::: LISTED RECORDS

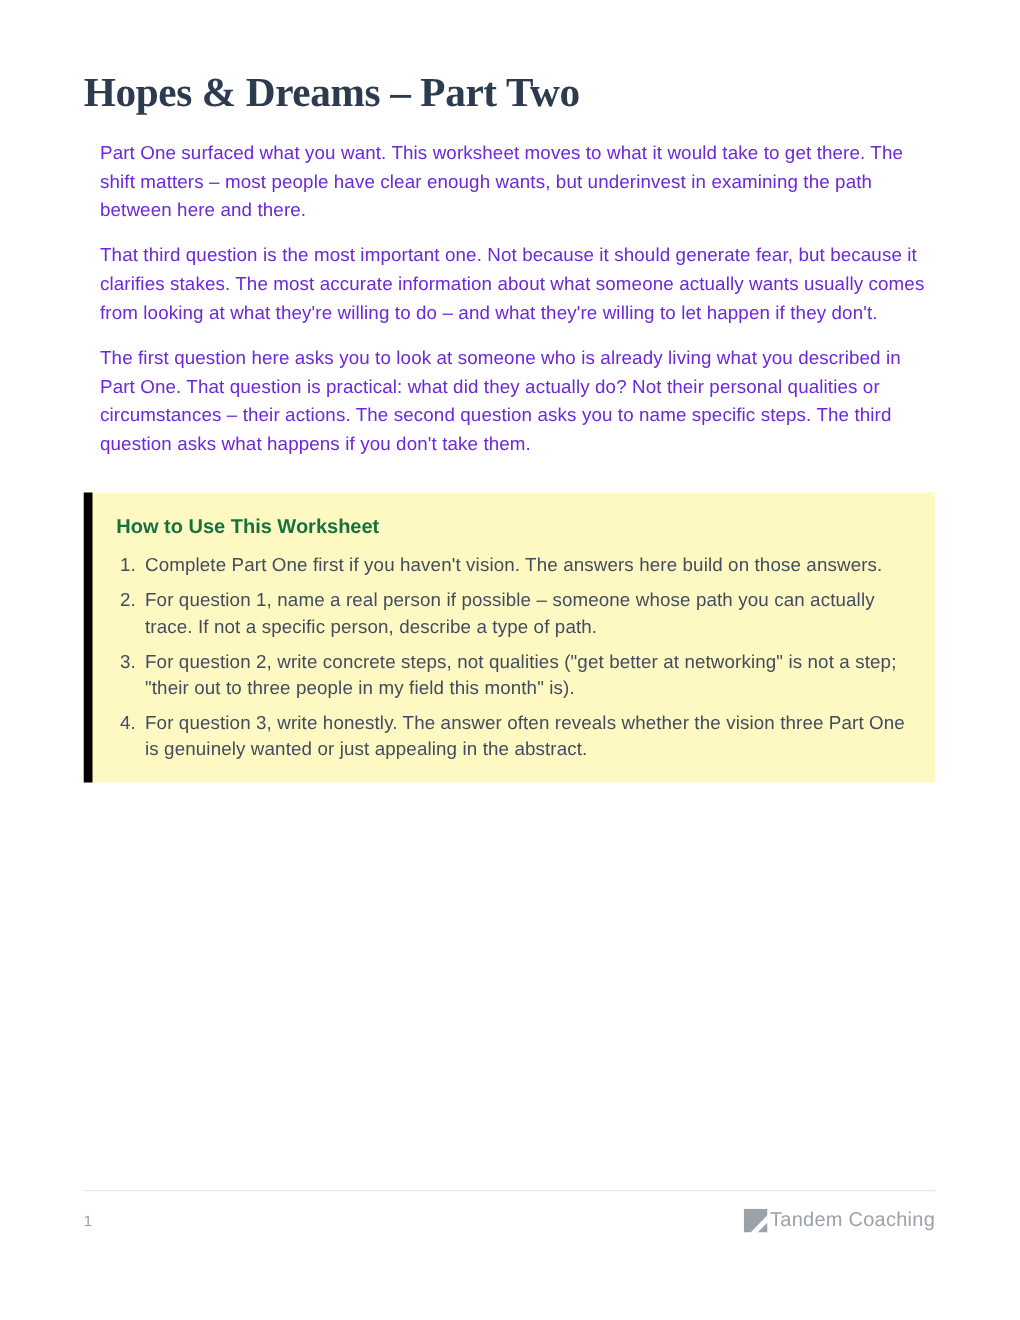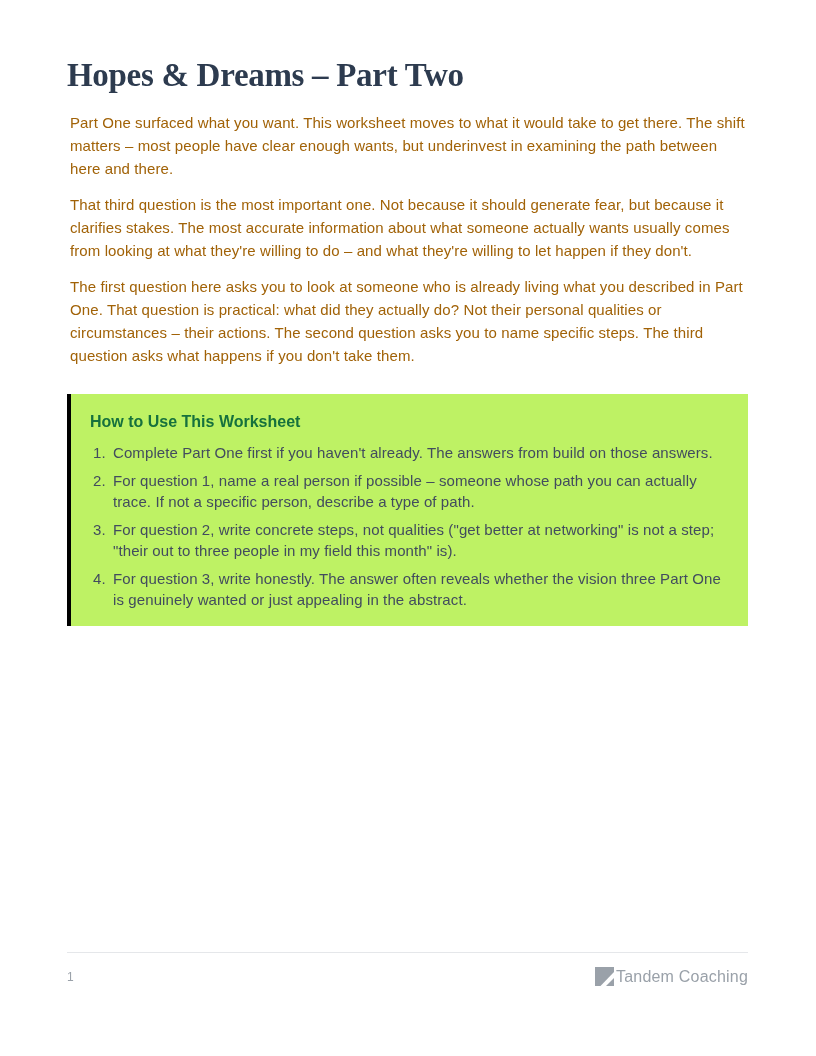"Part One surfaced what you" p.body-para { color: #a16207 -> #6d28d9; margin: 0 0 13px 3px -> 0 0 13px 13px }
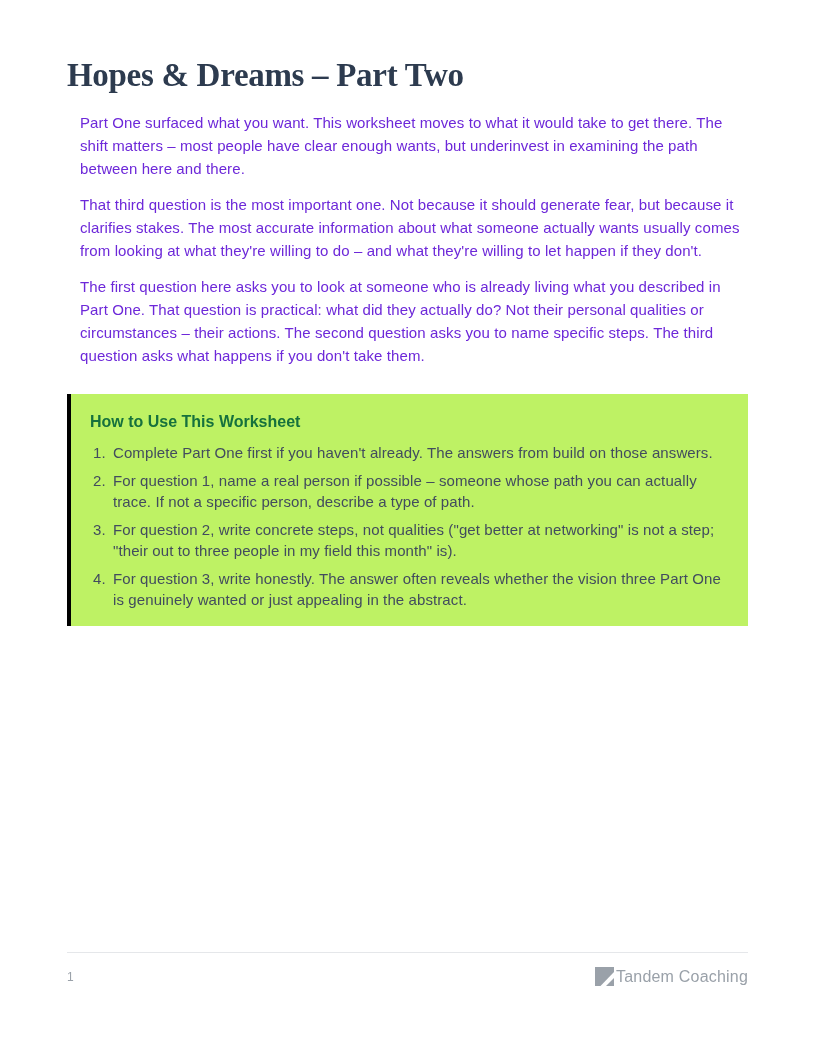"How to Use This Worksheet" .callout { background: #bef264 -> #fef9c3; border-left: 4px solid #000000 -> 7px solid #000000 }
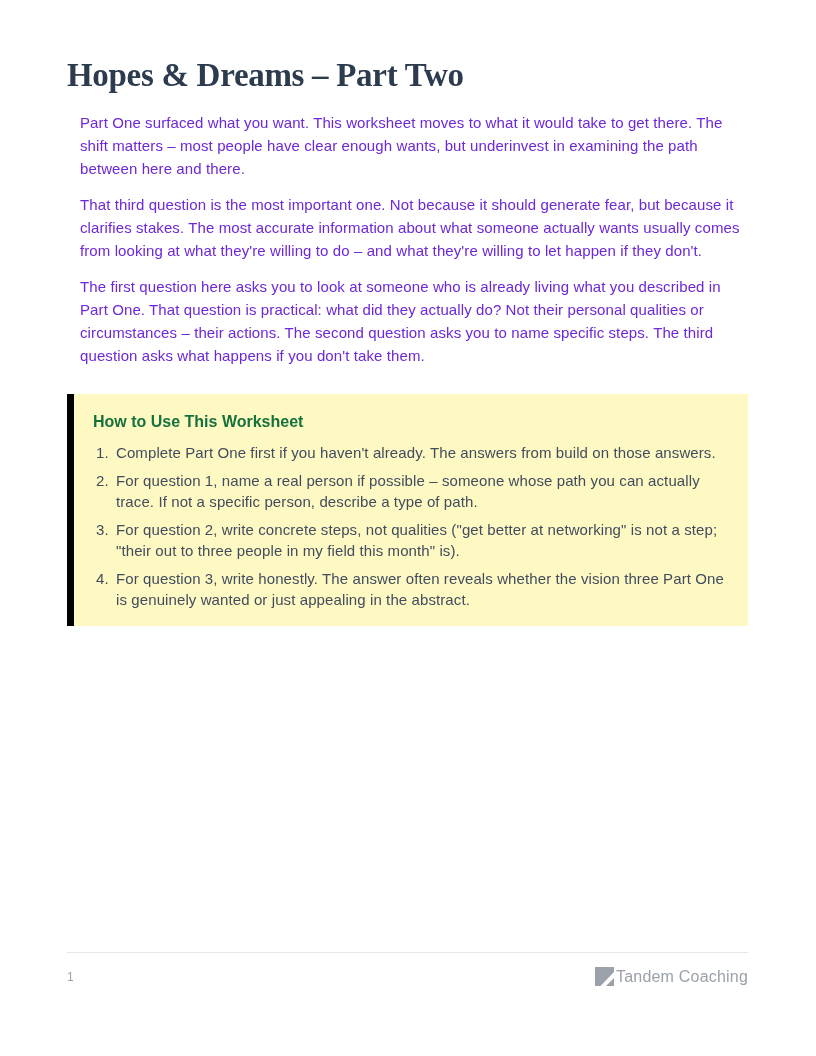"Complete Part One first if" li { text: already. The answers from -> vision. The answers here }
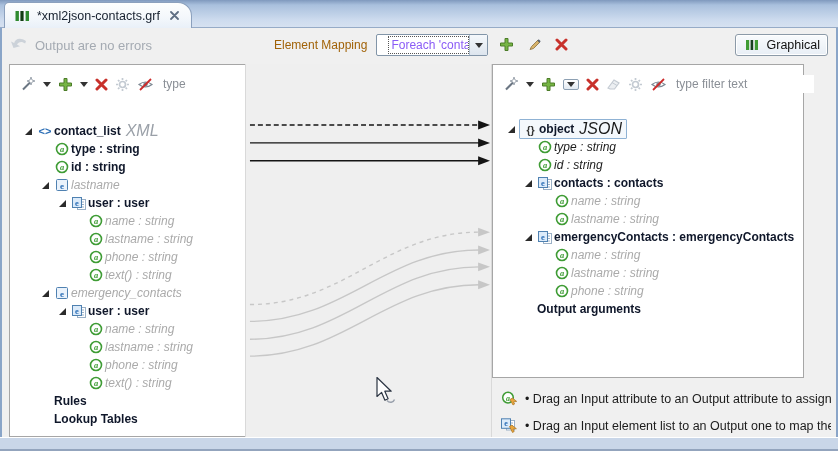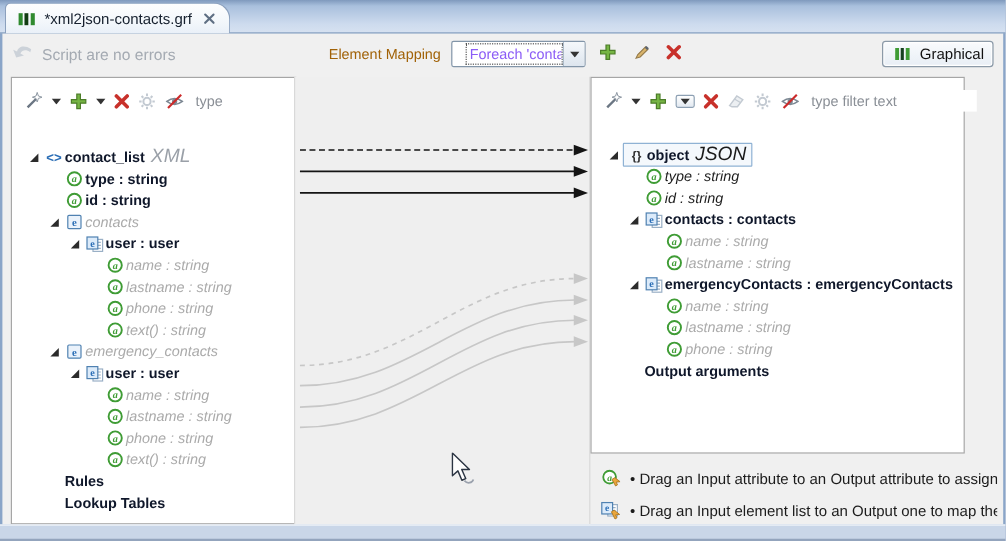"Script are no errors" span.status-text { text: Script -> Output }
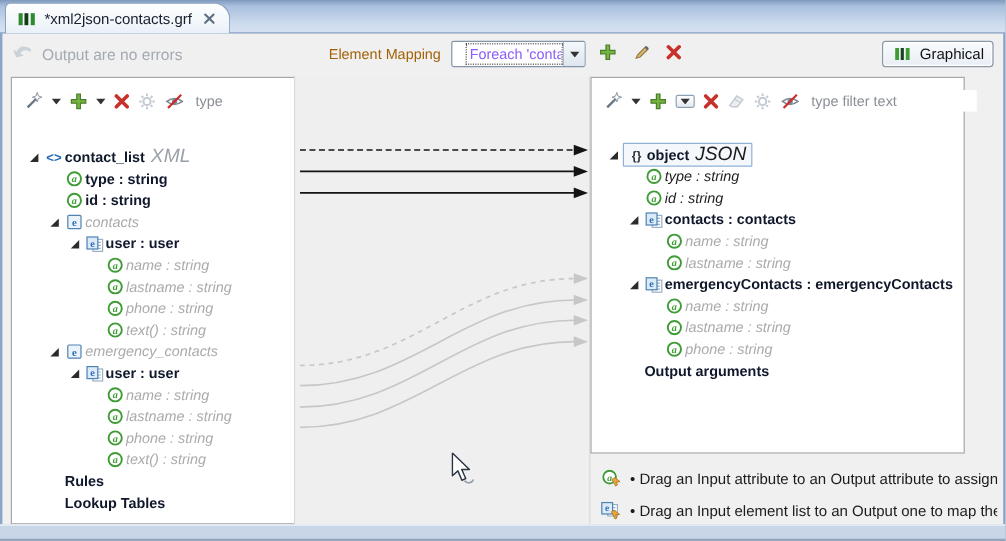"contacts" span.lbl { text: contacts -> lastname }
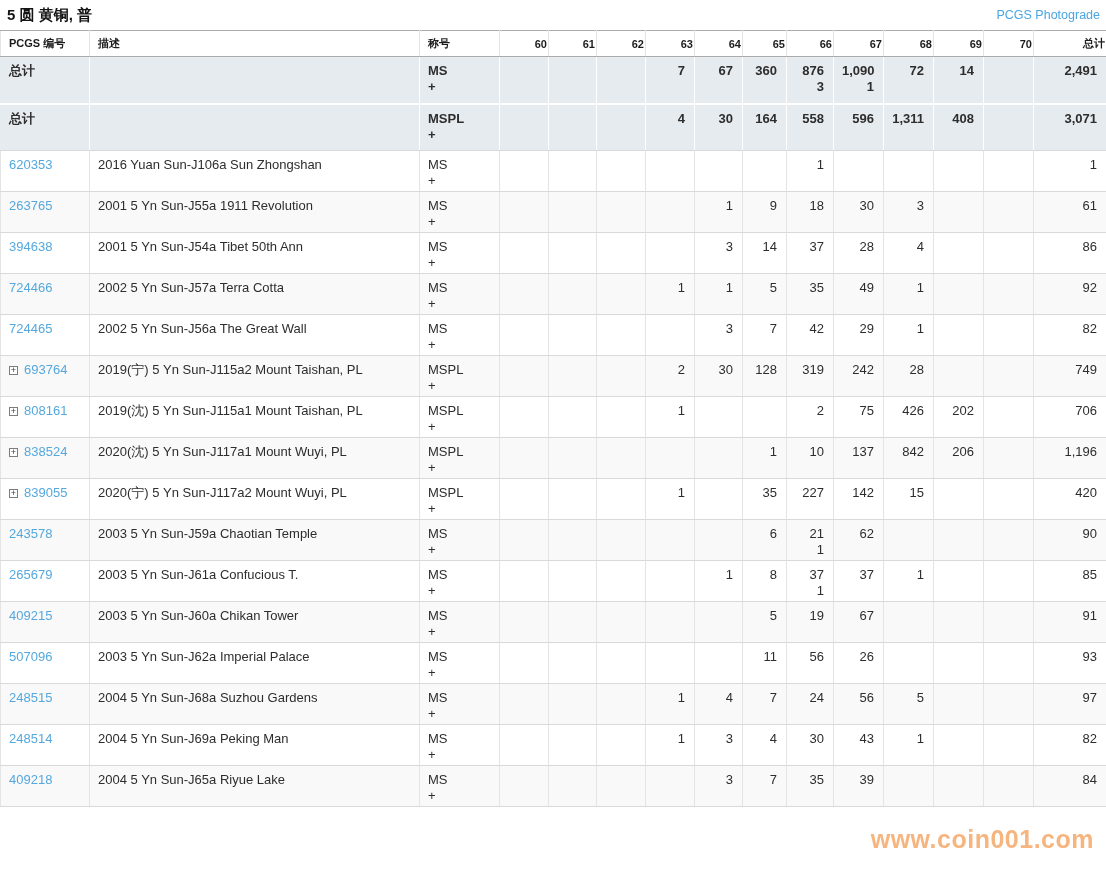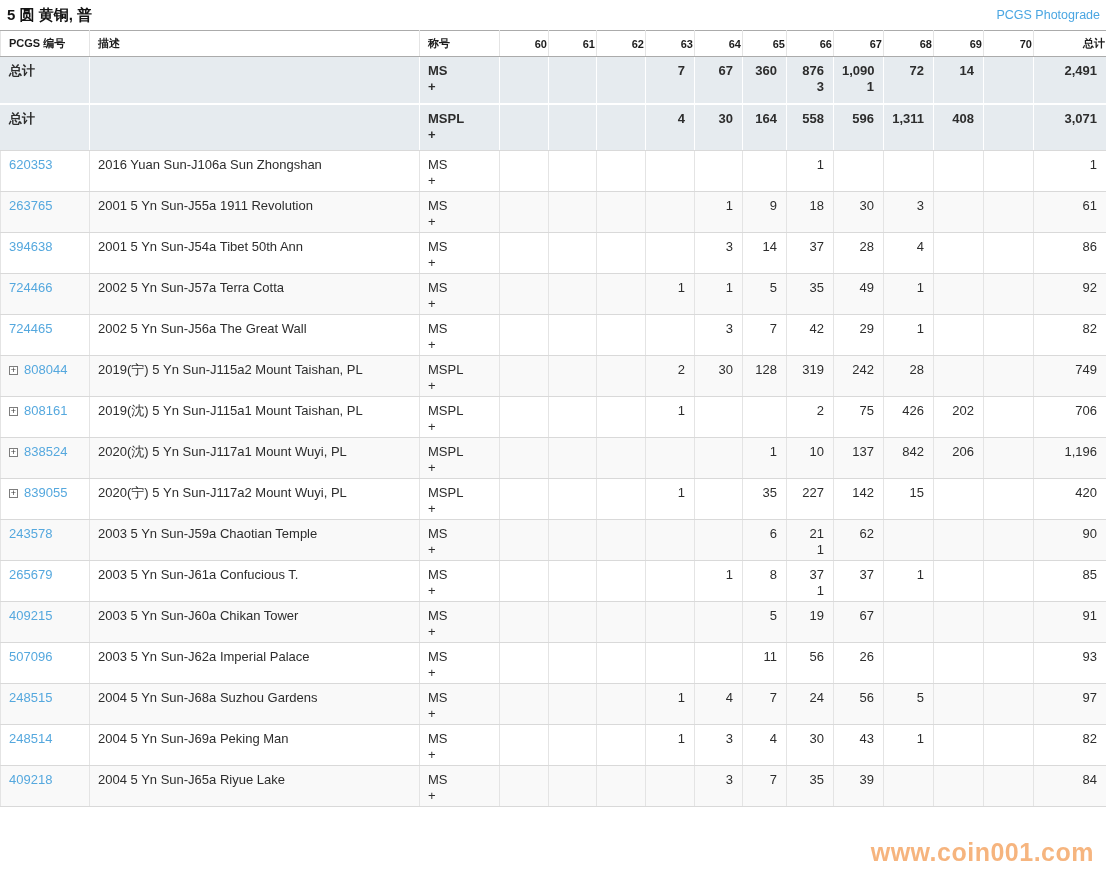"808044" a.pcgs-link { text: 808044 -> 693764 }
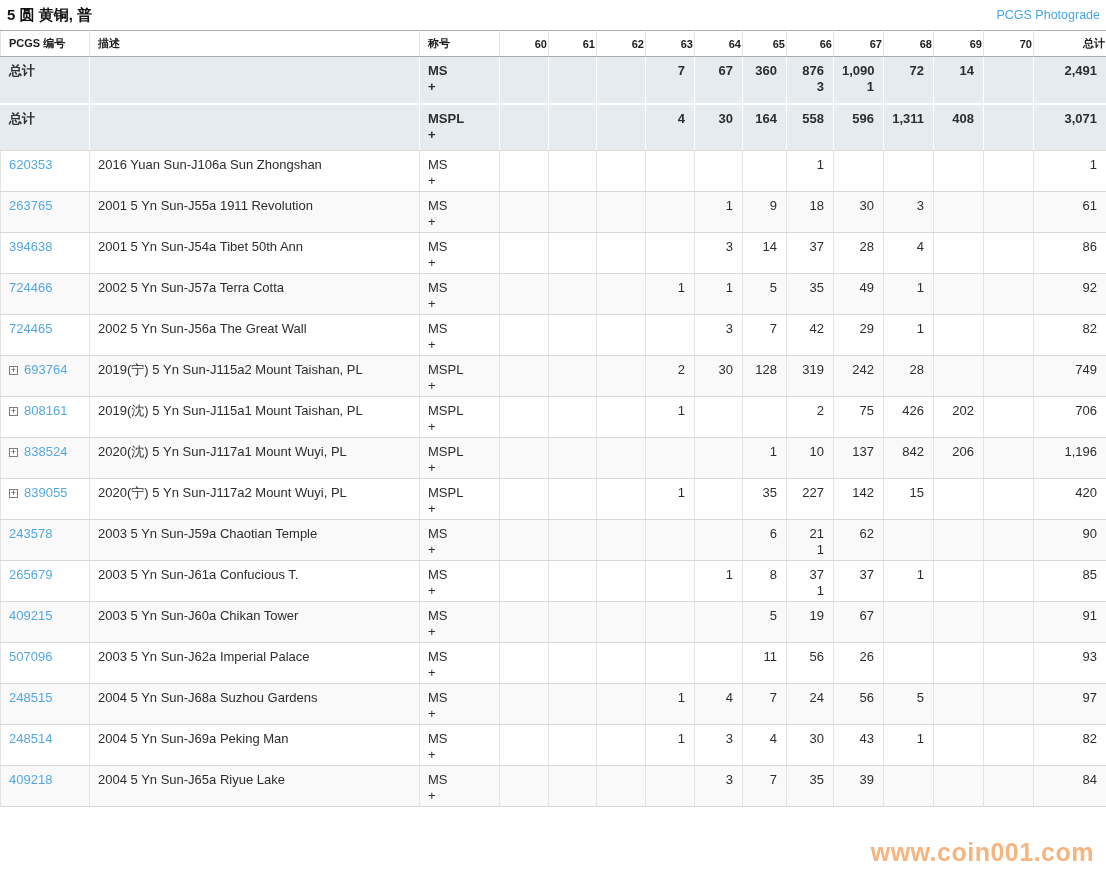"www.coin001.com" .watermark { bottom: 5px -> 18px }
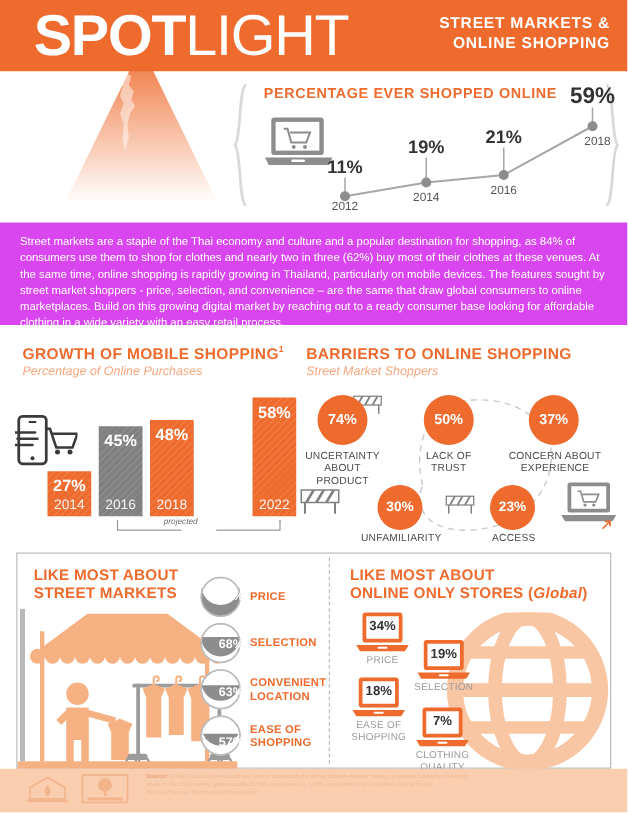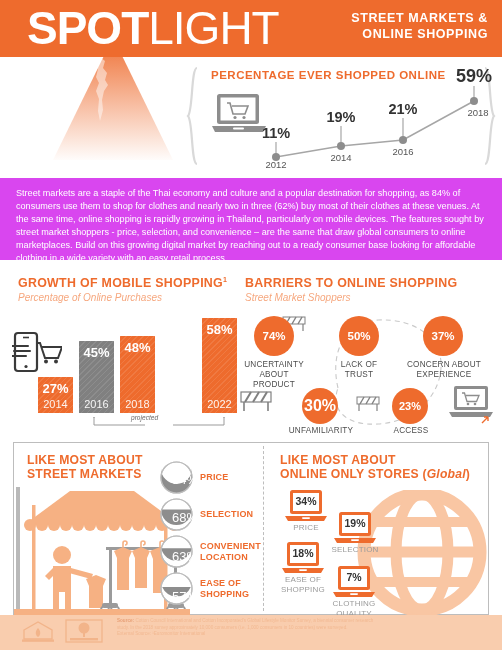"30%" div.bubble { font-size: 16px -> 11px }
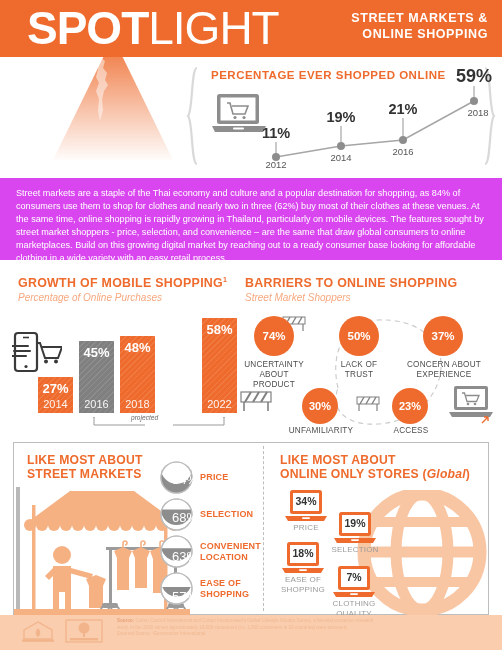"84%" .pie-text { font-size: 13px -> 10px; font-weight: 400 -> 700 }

::::::

Please write out exactly the lines from the one holding "font-size: 16px ->" through the last line of the material above, both included, as a copy without pictures.

"30%" div.bubble { font-size: 16px -> 11px }
"84%" .pie-text { font-size: 13px -> 10px; font-weight: 400 -> 700 }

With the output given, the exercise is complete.